The same thing happened to photographer Eadweard Muybridge. After a car accident in 1860, Muybridge suffered damage to his orbitofrontal cortex (part of the prefrontal cortex). He was observed to be hostile and emotionally unstable after the accident.

Damage to the orbitofrontal cortex, particularly in the prefrontal cortex, is a recurring theme in all of these cases. The prefrontal cortex was found to play a role in behavior control, emotion regulation, and appropriate response when the cases were evaluated.
The brainstem, which is located just above the spinal cord, is the area where instincts walk. After describing the brainstem’s function, the prefrontal cortex’s role as the area that regulates these instincts has become clear. However, it is still unclear how the prefrontal cortex regulates the brainstem.

The prefrontal cortex and the brainstem clearly have a physical connection, according to EMBL research. This link prevented automatic behavior. In the mouse experiment, it was discovered that the mice experienced greater fear when this connection was broken.
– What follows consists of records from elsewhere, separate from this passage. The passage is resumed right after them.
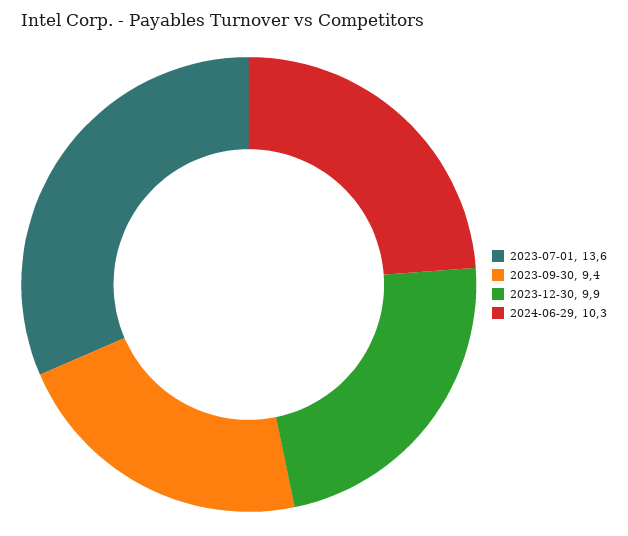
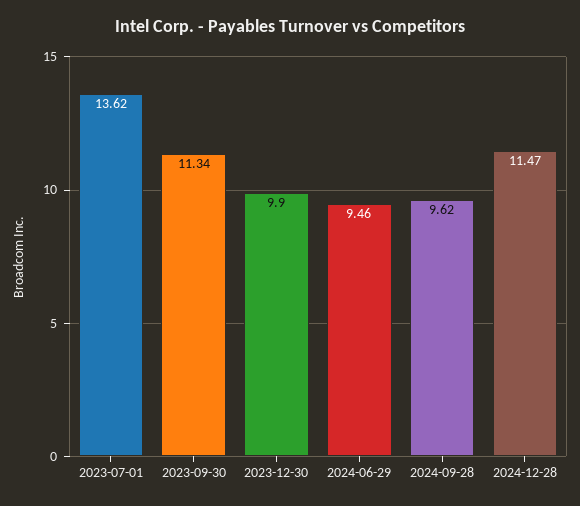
2023-09-30: 9.4 -> 11.34
2024-06-29: 10.3 -> 9.46
2024-09-28: none -> 9.62
2024-12-28: none -> 11.47

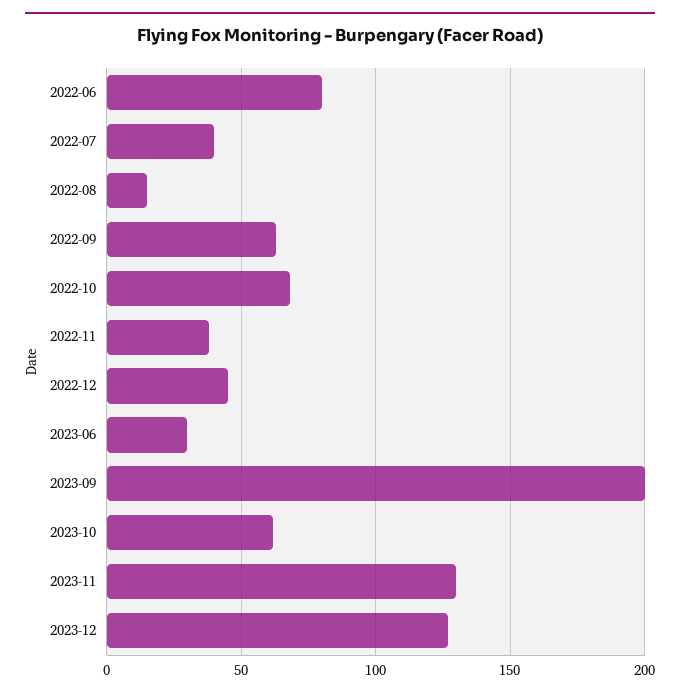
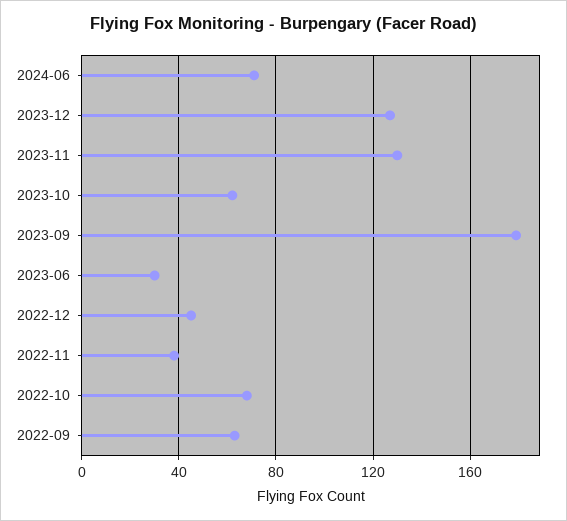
2022-06: 80 -> none
2022-07: 40 -> none
2022-08: 15 -> none
2023-09: 200 -> 180
2024-06: none -> 70

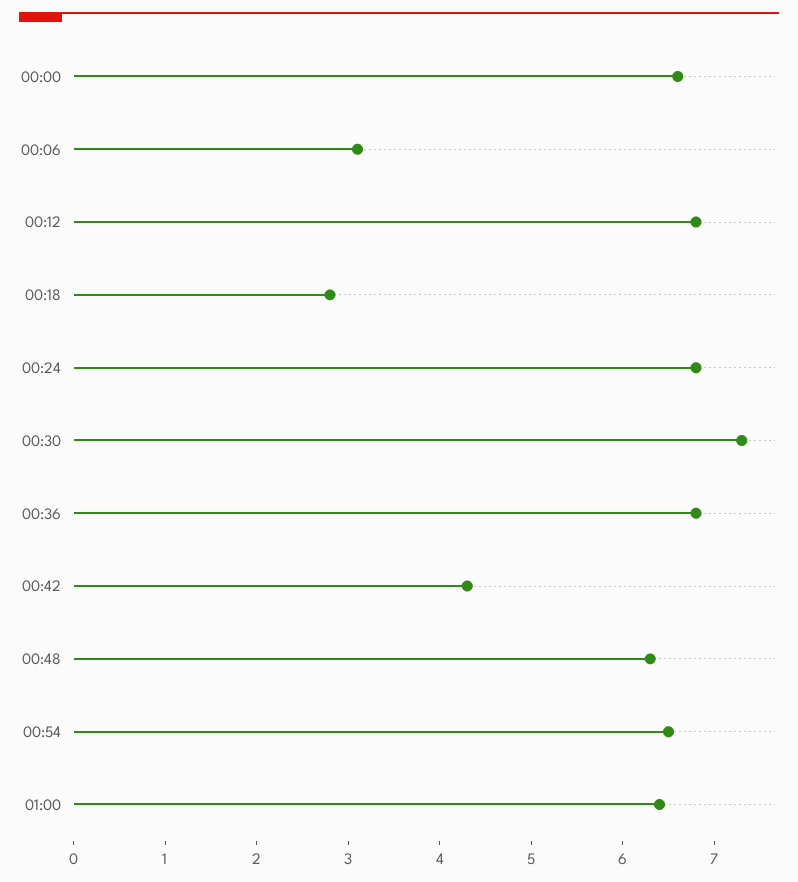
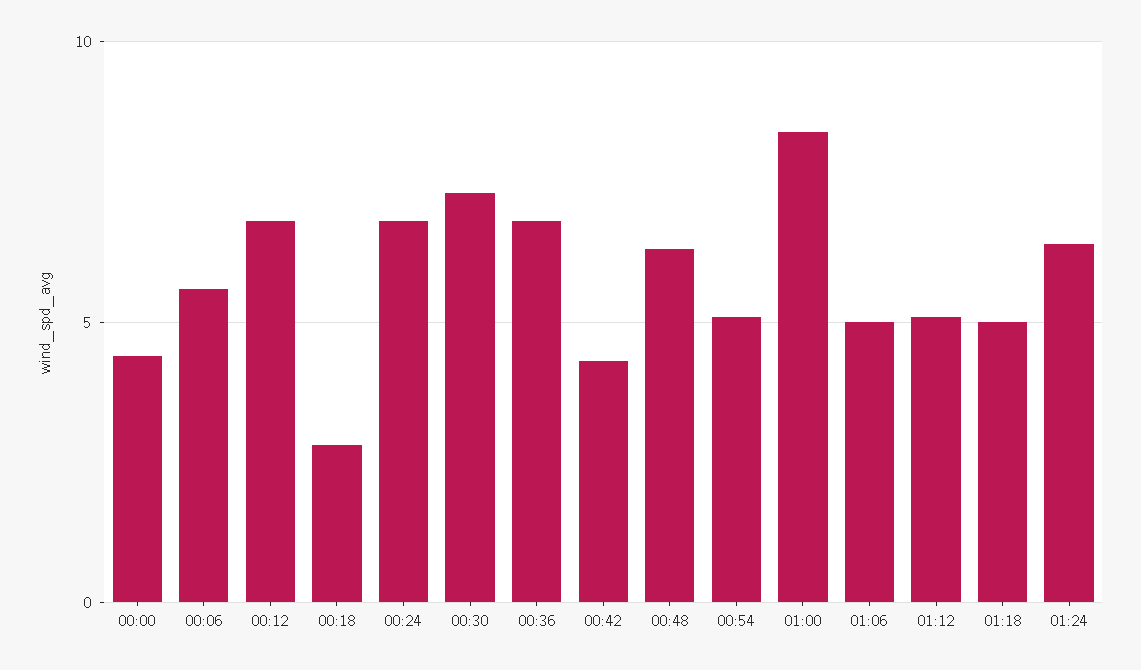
00:00: 6.6 -> 4.5
00:06: 3.1 -> 5.5
00:54: 6.5 -> 5
01:00: 6.4 -> 8.5
01:06: none -> 5
01:12: none -> 5
01:18: none -> 5
01:24: none -> 6.5

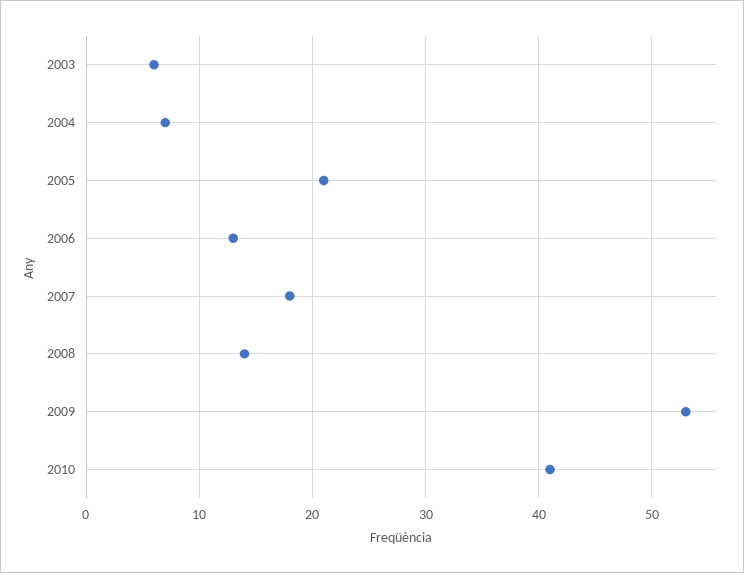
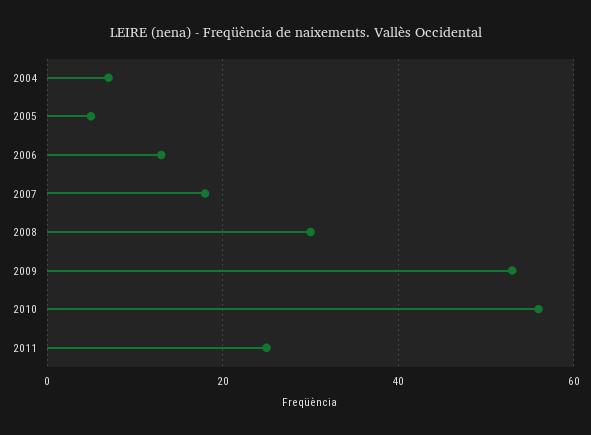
2003: 6 -> none
2005: 21 -> 5
2008: 14 -> 30
2010: 41 -> 55
2011: none -> 25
These discoveries provide anatomical evidence for how we can control our aggressive behavior. However, the region of the hypothalamus that regulates our feelings and emotions is unaffected by this connection. The prefrontal cortex enables us to control our behavior as a result, but it has no impact on how we feel. This research also sheds light on the origins of illnesses like depression and schizophrenia, which are linked to the development and maturation of the prefrontal cortex.
When puberty starts in humans, the prefrontal cortex starts to develop. This explains why it’s difficult for kids to completely control their impulses. Researchers are still looking into the specifics of this suppression and how it affects mental illness.

A person who struggles with emotion management experiences stress as well as detrimental social changes. Many brain injury patients experience social isolation, depression, and anxiety as they try to balance their post-traumatic lives. Patients have been given access to group therapies in recent years to help them deal with this issue.